Clinical and biochemical effects of stanozolol therapy for hereditary angioedema.
Academic Article
Overview
abstract
Stanozolol, an inexpensive anabolic steroid with a 30:1 anabolic:androgenic ratio, was administered to 12 male and 15 female patients with biochemically proven hereditary angioedema over a 2-yr period to obtain a systematic assessment of the relationship between drug dosage and clinical response, incidence of side effects, and amelioration of complement abnormalities. All 27 patients attained the minimal effective dose, ranging from 0.5 to 2 mg daily, which controlled the frequency and intensity of symptoms with minimal side effects.
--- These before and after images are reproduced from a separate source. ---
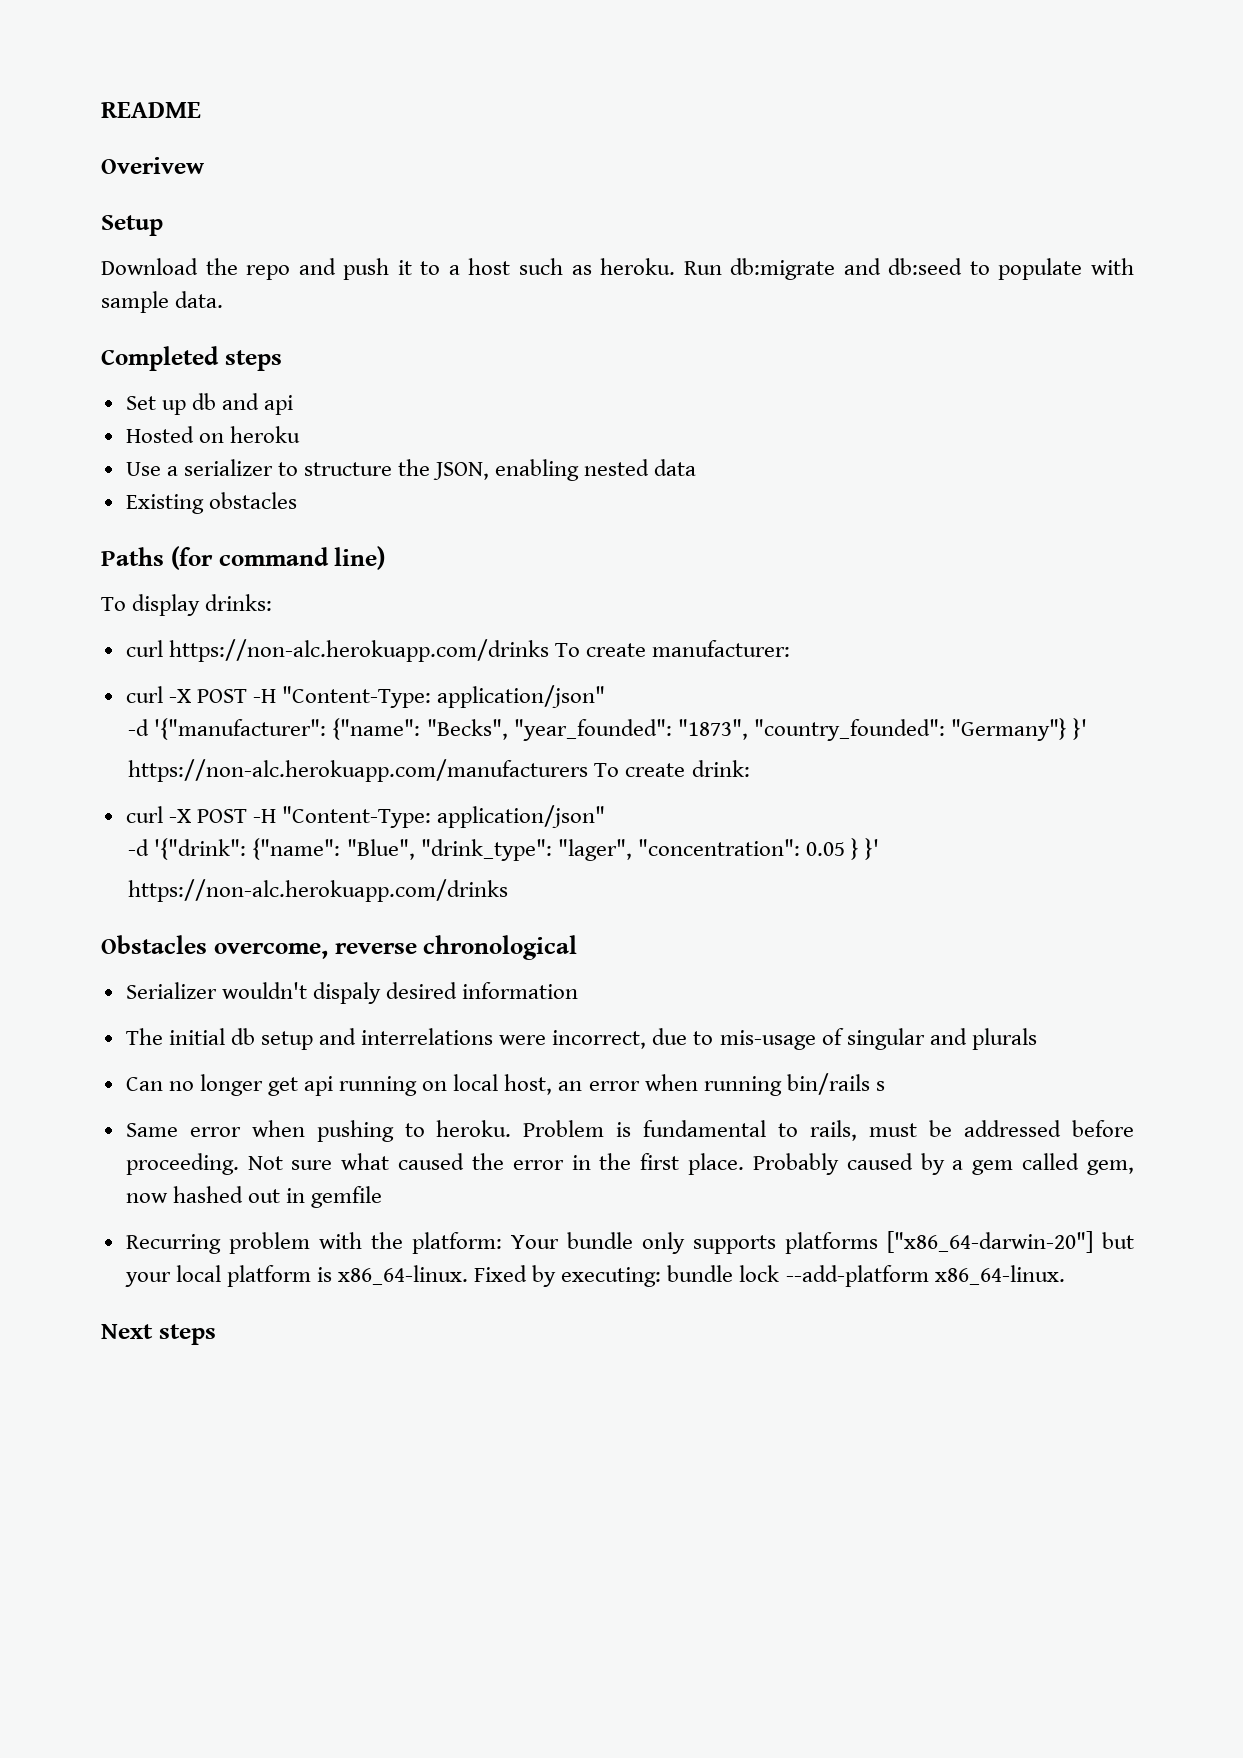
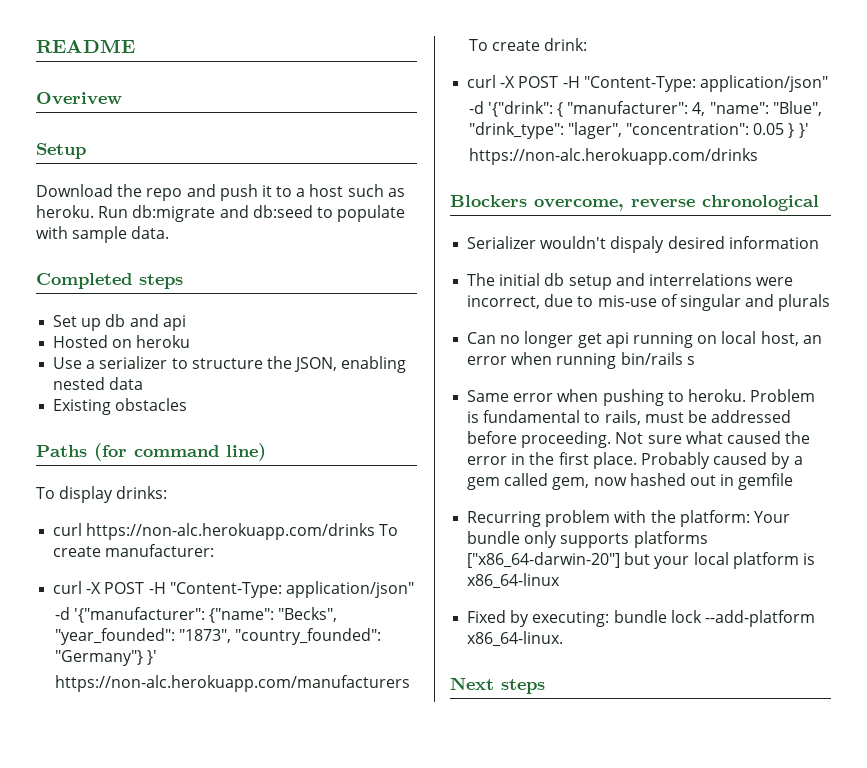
- -d '{"drink": {"name": "Blue", "drink_type": "lager", "concentration": 0.05 } }'
+ -d '{"drink": { "manufacturer": 4, "name": "Blue", "drink_type": "lager", "concentration": 0.05 } }'
- Obstacles overcome, reverse chronological
+ Blockers overcome, reverse chronological
- The initial db setup and interrelations were incorrect, due to mis-usage of singular and plurals
+ The initial db setup and interrelations were incorrect, due to mis-use of singular and plurals
- Recurring problem with the platform: Your bundle only supports platforms ["x86_64-darwin-20"] but your local platform is x86_64-linux. Fixed by executing: bundle lock --add-platform x86_64-linux.
+ Recurring problem with the platform: Your bundle only supports platforms ["x86_64-darwin-20"] but your local platform is x86_64-linux
+ Fixed by executing: bundle lock --add-platform x86_64-linux.

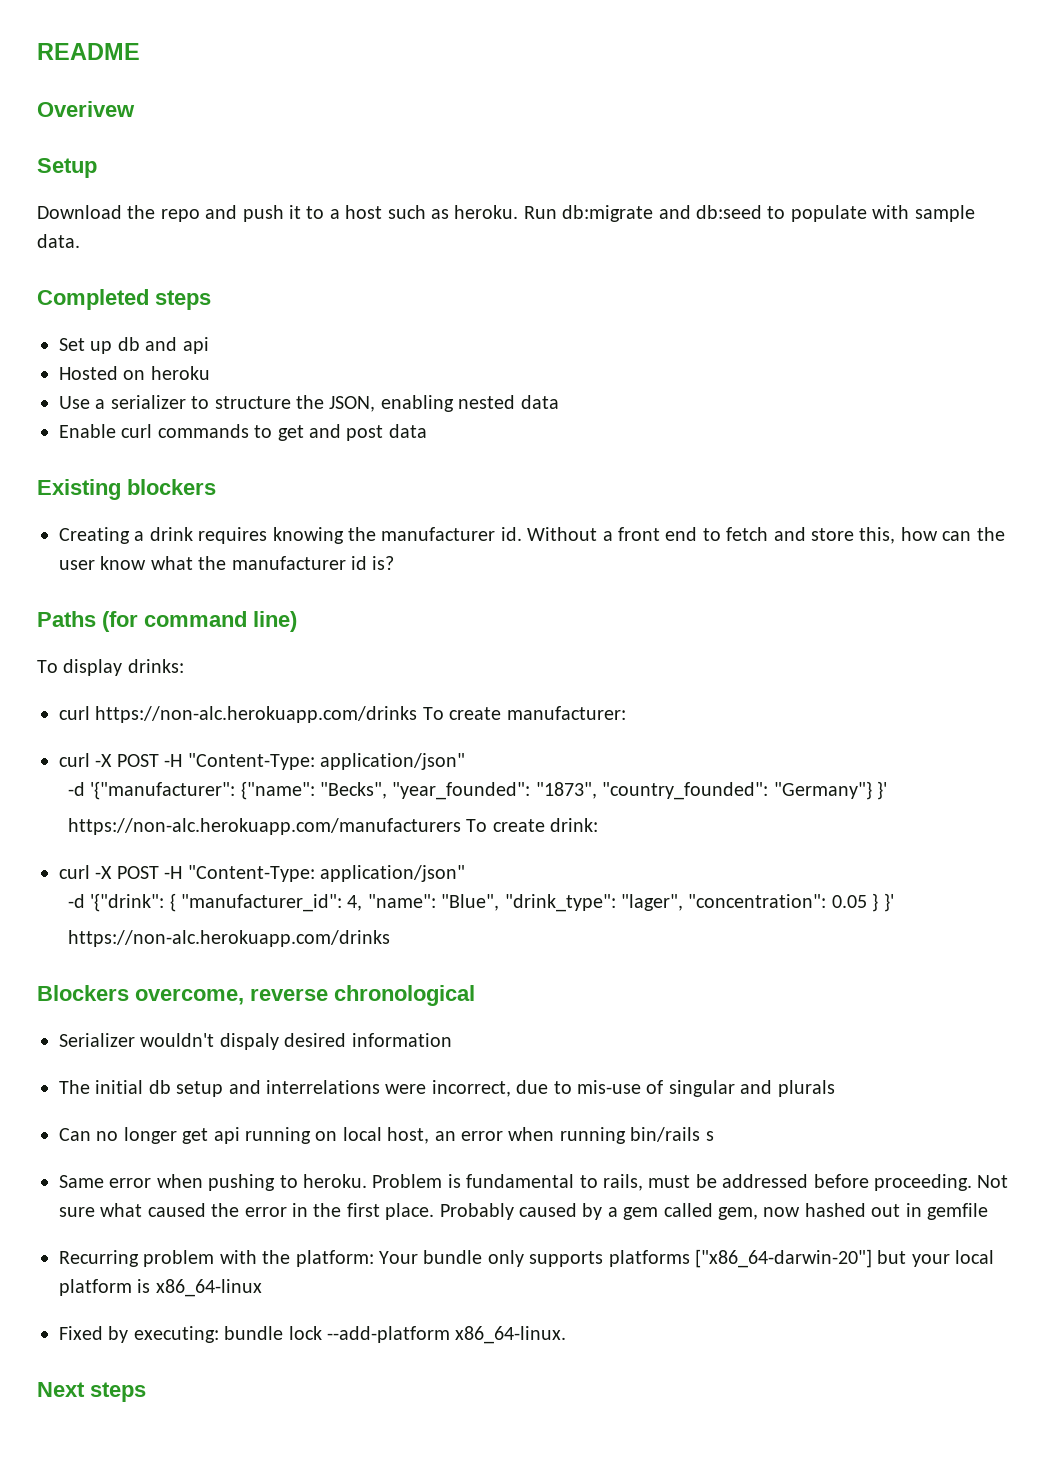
- Existing obstacles
+ Enable curl commands to get and post data
+ Existing blockers
+ Creating a drink requires knowing the manufacturer id. Without a front end to fetch and store this, how can the user know what the manufacturer id is?
- -d '{"drink": { "manufacturer": 4, "name": "Blue", "drink_type": "lager", "concentration": 0.05 } }'
+ -d '{"drink": { "manufacturer_id": 4, "name": "Blue", "drink_type": "lager", "concentration": 0.05 } }'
At daily maintenance doses of 2, 1, and 0.5 mg the frequencies of attacks per weeks of therapy were 1/14.6, 1/7.2, and 1/8.2 wk, respectively. Side effects with maintenance therapy included menstrual abnormalities and virilization in four females and elevation of serum creatinine phosphokinase (CPK) in five males. In six patients on maintenance doses of stanozolol, serum levels of testosterone, free thyroxin (T4), and thyroxin binding globulin (TBG) (four males), and of estradiol, progesterone, T4, and TBG (two females) were normal. Slightly low serum levels of progesterone and TBG were found in two females who had normal menstrual cycles. Statistically significant elevations above pretherapy levels of serum inhibitor to the activated first component of complement function and C4 protein and function occurred when patients were on maintenance therapy, but these measurements remained below the lower limit of normal range. Higher doses of stanozolol (4 mg/day), which caused greater immunochemical responses, were unnecessary for control of clinical disease and were unjustified for chronic therapy because of more frequent side effects.